Les effets notés durant la cure et après sont durables, pour les troubles anxieux généralisés, pendant près de six mois. Il y a eu une très forte augmentation de demandes de cures dans les stations à orientation psychosomatique depuis la publication de cette étude.
Quelles sont les autres études en cours ?
L’étude Thermarthrose, sur l’arthrose du genou, a enrôlé 462 patients. Ces chiffres ne sont pas neutres, car c’est la première fois qu’une étude thermale aura une population suffisante pour pouvoir vérifier de façon statistique, l’hypothèse qu’elle teste. Les résultats ne pourront donc pas être contestés. Ils seront révélés après sa publication dans une grande revue médicale courant 2009. Une autre étude pilote médico-économique sur les rhumatismes, qui comprend 700 patients, est également en cours. D’autres études concernent l’obésité, l’insuffisance veineuse, le sevrage de psychotropes ou encore les suites des cancers du sein.
A-t-on déjà des résultats concernant cette étude chez les femmes en cure thermale post-cancer du sein ?

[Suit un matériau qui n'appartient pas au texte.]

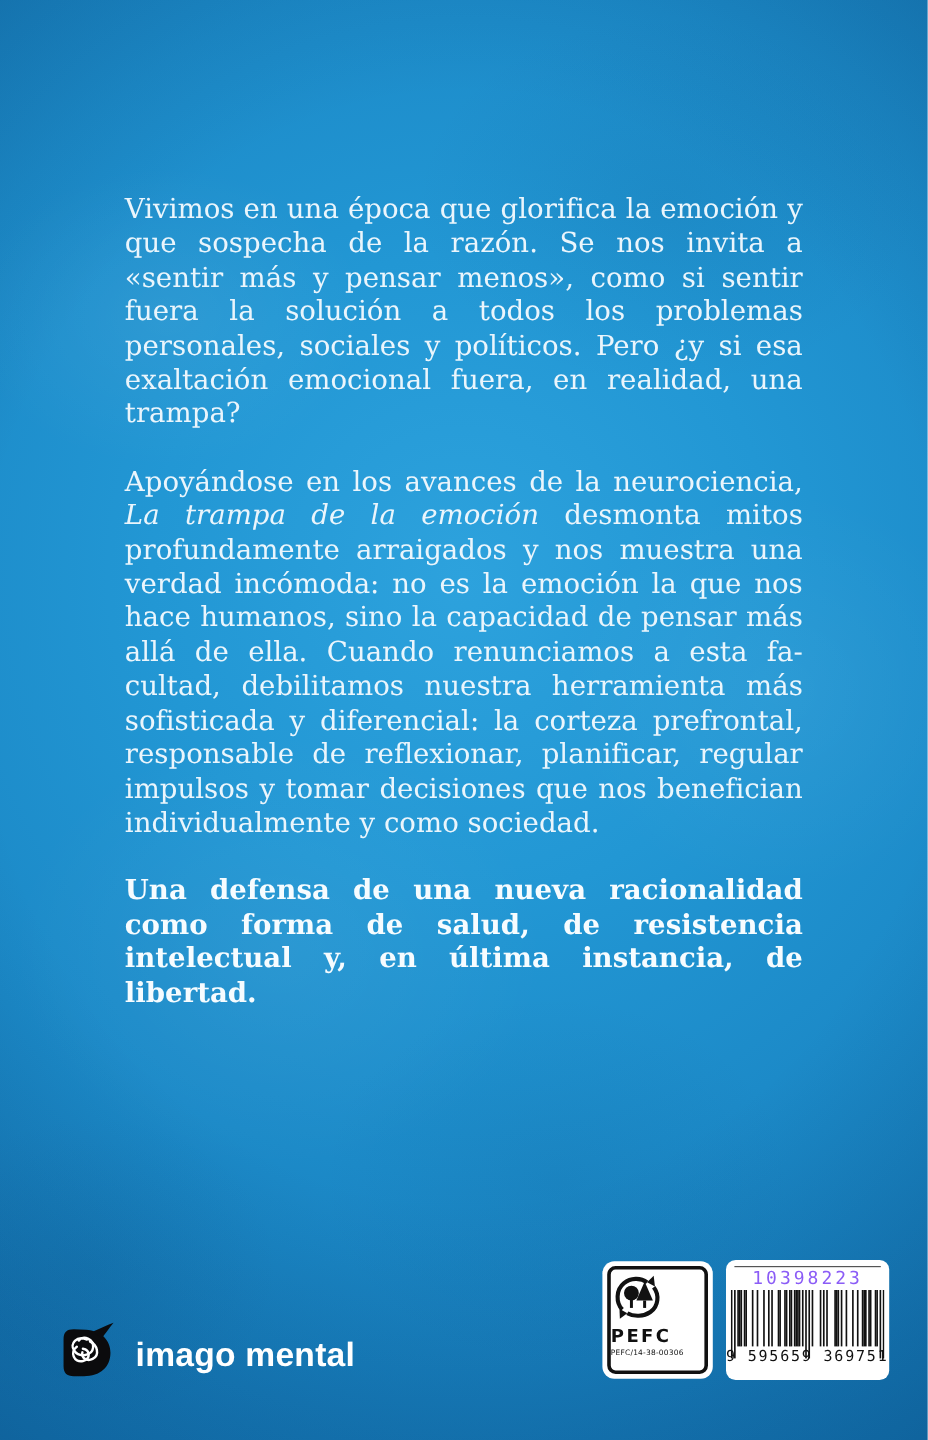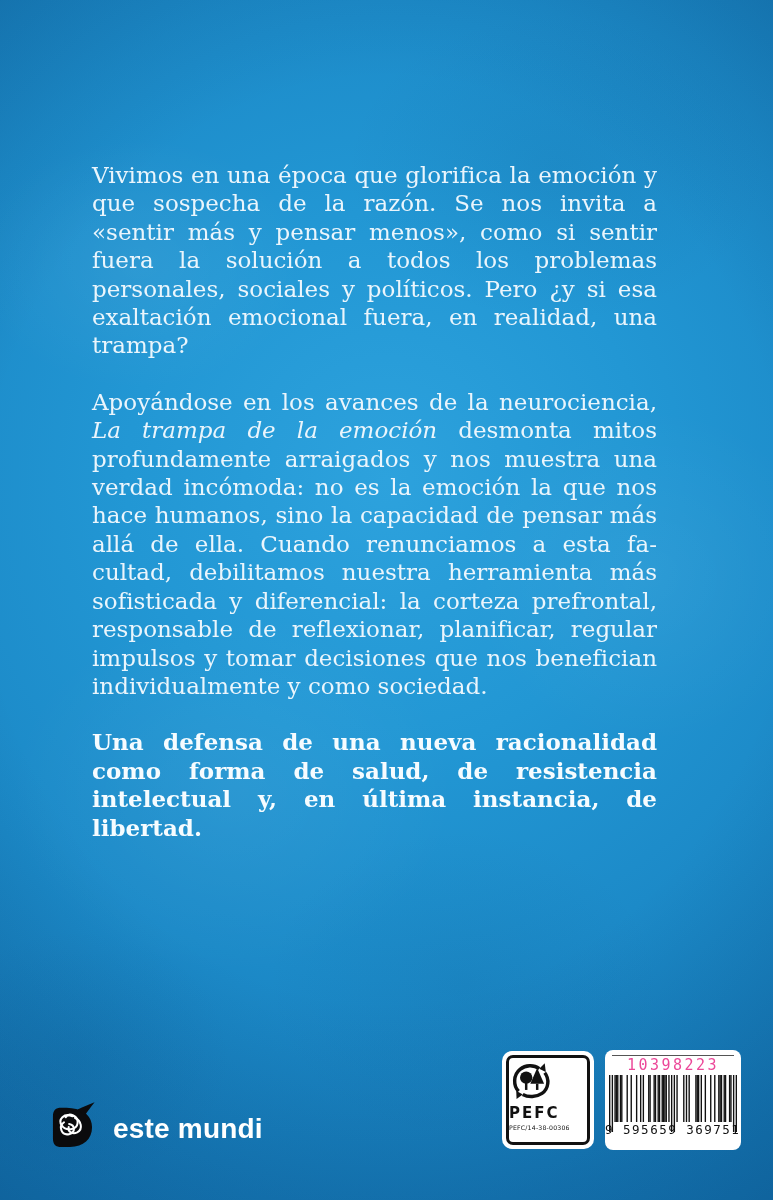--- a/index.html
+++ b/index.html
@@ -25,21 +25,21 @@
       radial-gradient(320px 260px at 30% 66%, rgba(255,255,255,0.05), transparent 70%),
       radial-gradient(280px 220px at 60% 82%, rgba(8,70,120,0.09), transparent 70%),
       radial-gradient(220px 180px at 10% 88%, rgba(8,70,120,0.10), transparent 70%);
   }
   .cover::after {
     content: ""; position: absolute; inset: 0; pointer-events: none;
     background: radial-gradient(95% 70% at 50% 45%, transparent 55%, rgba(5,45,85,0.26) 100%);
   }
 
   .blurb {
-    position: absolute; left: 92px; top: 161px; width: 565px;
+    position: absolute; left: 104px; top: 161px; width: 565px;
     color: #eaf5fc;
     font-size: 23px; line-height: 28.4px;
     text-align: justify;
     hyphens: manual; -webkit-hyphens: manual;
     z-index: 2;
   }
   .blurb p { margin: 0 0 28px 0; }
   .blurb p.lead-bold {
     font-weight: bold; color: #f6fcff;
   }
@@ -84,21 +84,21 @@
     width: 136px; height: 100px;
     background: #ffffff; border-radius: 8px;
     box-sizing: border-box; padding: 5px 4px 4px 4px;
     display: flex; flex-direction: column; align-items: center;
   }
   .barcode-topline {
     width: 122px; height: 0; border-top: 1.5px solid #555; margin-bottom: 1px;
   }
   .barcode-top-number {
     font-family: "DejaVu Sans Mono", monospace;
-    font-size: 15px; color: #ec4899; letter-spacing: 2.5px; line-height: 1.15;
+    font-size: 15px; color: #8b5cf6; letter-spacing: 2.5px; line-height: 1.15;
   }
   .barcode-bars-wrap { position: relative; width: 128px; height: 60px; margin-top: 1px; }
   .barcode-bars-wrap svg { position: absolute; left: 0; top: 0; }
   .barcode-isbn {
     position: absolute; left: -4px; right: 0; bottom: -2px;
     font-family: "DejaVu Sans Mono", monospace;
     font-size: 12.5px; color: #111; letter-spacing: 1.5px;
     text-align: center; white-space: nowrap;
   }
 </style>
@@ -120,21 +120,21 @@
         <svg width="51" height="51" viewBox="0 0 60 60">
           <path d="M17,8 C10,8 7,11 7,18 L7,44 C7,51 10,54 17,54 L27,54 C43,54 53,45 53,31 C53,18.5 44,9.6 29,8.5 C25,8.2 21,8 17,8 Z" fill="#0b0b0d"></path>
           <path d="M36,10 C43,7 49,4 56,1.5 C51,8 47.5,12.5 44.5,17 Z" fill="#0b0b0d"></path>
           <g fill="none" stroke="#ffffff" stroke-width="2.4" stroke-linecap="round">
             <path d="M30,18 C20,13.5 12.5,22 17.5,29 C22.5,36 35,34 36,26 C37,17.5 26,13 22,19"></path>
             <path d="M20,25 C13,30 17,41 26,39 C34,37 33,28 26,27"></path>
             <path d="M33,20 C40,23 43,33 35.5,37 C30,39.7 24,36 25.5,30.5"></path>
           </g>
         </svg>
       </span>
-      <span class="publisher-name">este mundi</span>
+      <span class="publisher-name">imago mental</span>
     </div>
 
     <div class="pefc-badge">
       <div class="pefc-frame">
         <span>
           <svg width="44" height="40" viewBox="0 0 64 58">
             <g fill="none" stroke="#111" stroke-width="5">
               <path d="M14,44 C6,36 6,20 16,12 C24,5.5 36,5 44,11"></path>
               <path d="M52,17 C59,26 58,40 48,47 C40,52.5 28,53 20,48.5"></path>
             </g>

Nous pouvons déjà noter une qualité de vie nettement améliorée, un niveau d’anxiété abaissé, une estime de soi accrue et un niveau d’activité physique meilleur chez les femmes qui ont suivi le programme. Il y a une perte de poids significative. C’est important, car on sait que le surpoids auquel se laissent aller certaines femmes à cause de leur maladie, n’est pas favorable pour l’évolution de leur état de santé. Il faut donc compenser ce surpoids par l’activité physique et la diététique. C’est une bonne manière pour lutter contre la récidive. Cette étude est donc très encourageante. D’autres résultats positifs seront révélés certainement par la suite. Mais il est vrai que le processus est long. Il faut donc être patient.